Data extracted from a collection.
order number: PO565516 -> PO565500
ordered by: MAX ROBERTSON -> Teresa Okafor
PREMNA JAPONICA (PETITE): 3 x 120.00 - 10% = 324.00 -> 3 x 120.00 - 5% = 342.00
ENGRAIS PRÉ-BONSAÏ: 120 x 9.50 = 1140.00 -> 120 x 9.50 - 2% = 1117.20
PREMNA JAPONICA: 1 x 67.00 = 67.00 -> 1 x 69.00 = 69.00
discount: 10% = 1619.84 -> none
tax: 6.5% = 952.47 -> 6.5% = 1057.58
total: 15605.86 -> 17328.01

Exercise goal.
Take the lines from the start of the records through the line holding "discount: 10% = 1619.84 -> none", both included, and please print them exactly, with nothing else.

Solution below.
order number: PO565516 -> PO565500
ordered by: MAX ROBERTSON -> Teresa Okafor
PREMNA JAPONICA (PETITE): 3 x 120.00 - 10% = 324.00 -> 3 x 120.00 - 5% = 342.00
ENGRAIS PRÉ-BONSAÏ: 120 x 9.50 = 1140.00 -> 120 x 9.50 - 2% = 1117.20
PREMNA JAPONICA: 1 x 67.00 = 67.00 -> 1 x 69.00 = 69.00
discount: 10% = 1619.84 -> none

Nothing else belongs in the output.